Acura’s infotainment system is worse, and comes with a steep learning curve. It has a dash-mounted screen that drivers can only interact with by using the touch pad that sits between the front seats. This is how users perform most audio, phone, and navigation functions.
The system is confusing to use even when the RDX is parked, and it’s very distracting for drivers when the car is moving. For example, they’re forced to look at the screen to execute common audio tasks, and some adjustments are buried deep in submenus. We think it requires too much concentration, multiple steps and extended time with eyes off the road and hand off the wheel. It’s one of the worst systems that we’ve encountered recently.

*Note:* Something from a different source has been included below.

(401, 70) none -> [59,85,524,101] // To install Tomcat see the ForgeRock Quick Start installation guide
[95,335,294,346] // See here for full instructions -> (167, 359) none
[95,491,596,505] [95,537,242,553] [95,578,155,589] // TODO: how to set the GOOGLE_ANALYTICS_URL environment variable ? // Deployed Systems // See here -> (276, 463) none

Driving the RDX is a much more satisfying experience. It’s lively and engaging, and feels planted when taking sharp turns. Braking performance is strong but the brake pedal has a spongy feel. The suspension quashes most bumps, but we found the ride to be rather firm and choppy. The cabin is quiet, barring a somewhat grainy engine noise.
The RDX uses an new 2.0-liter, four-cylinder turbo engine, like most of its competitors. We enjoyed the energetic engine’s quick acceleration once it got past an initial delay, and the new 10-speed automatic transmission shifts smoothly. We got 22 mpg overall in our tests, which is average for the category, and no better than what we measured with the V6 in the previous-generation RDX. This figure also trails the performance from competitors’ small turbo engines, such as Audi, BMW, and Lexus.

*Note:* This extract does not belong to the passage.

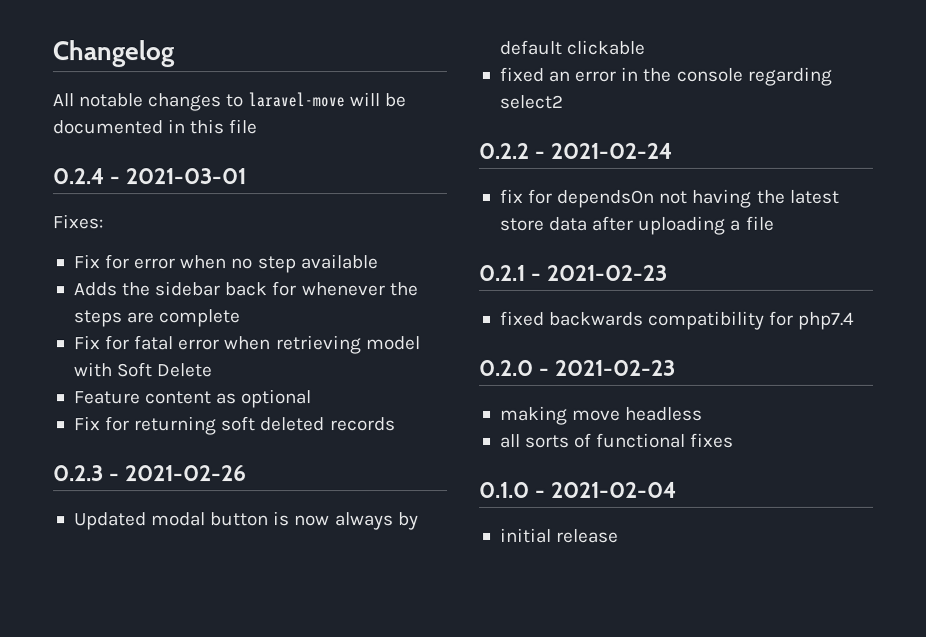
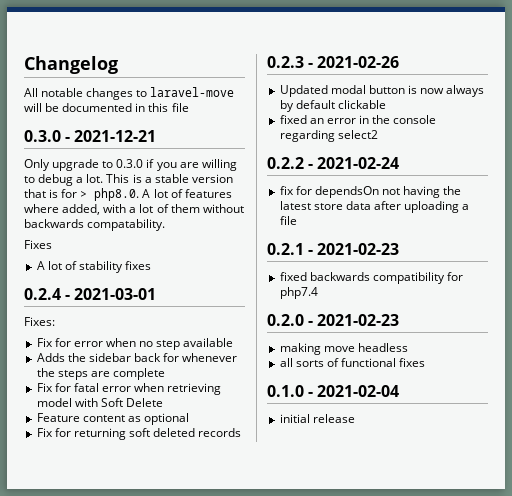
(258, 127) none -> [24,130,157,142] [24,159,237,171] [24,174,233,186] [24,188,232,201] [24,204,244,215] [24,219,166,231] [24,240,52,249] [36,261,152,273] // 0.3.0 - 2021-12-21 // Only upgrade to 0.3.0 if you are willing to debug a lot. This is a stable version that is for > php8.0. A lot of features where added, with a lot of them without backwards compatability. // Fixes // A lot of stability fixes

It’s very easy to climb in and out of the cabin. We found the interior appealing, and the firm front seats stand out for their comfort and support, even over long drives.

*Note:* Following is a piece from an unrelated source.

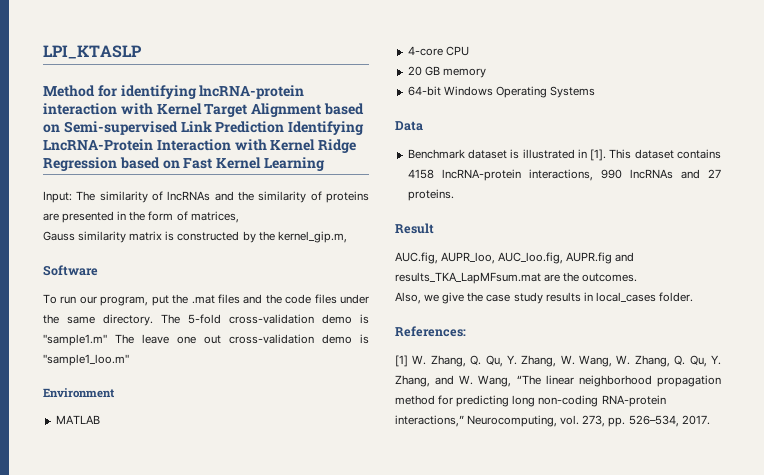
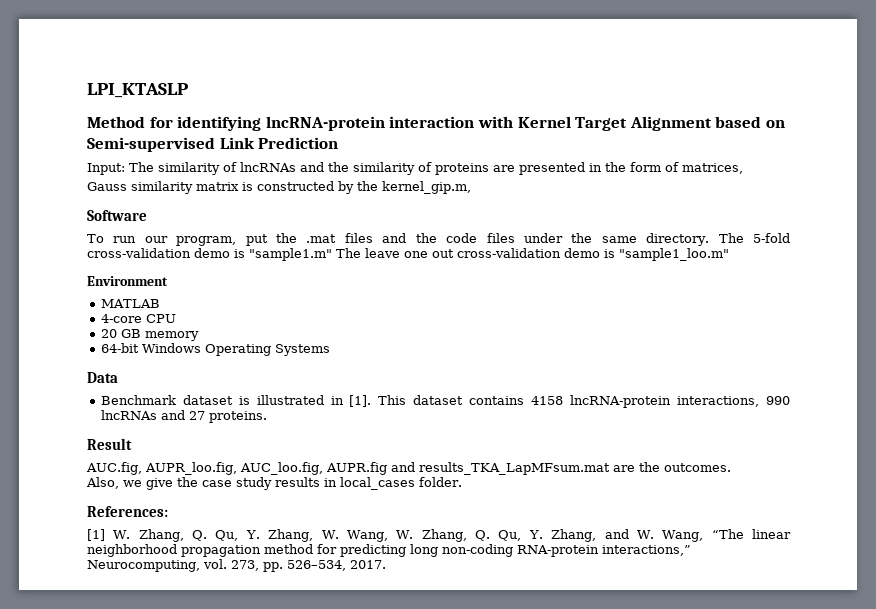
[288,121,365,135] [43,139,357,153] [43,157,325,171] Identifying LncRNA-Protein Interaction with Kernel Ridge Regression based on Fast Kernel Learning -> (339, 143) none
[441,252,496,264] AUPR_loo, -> [145,462,237,475] AUPR_loo.fig,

The RDX’s rear-seat room and comfort is on par with its competitors. There is plenty of room in the well-finished cargo area. We like that the AcuraWatch suite of advanced safety systems comes standard. It includes forward-collision warning, automatic emergency braking, and lane-departure warning, and also has driver-assist convenience features including lane-keeping assist, and adaptive cruise control. All trims except the base versions get standard blind-spot warning and a rear-cross traffic warning.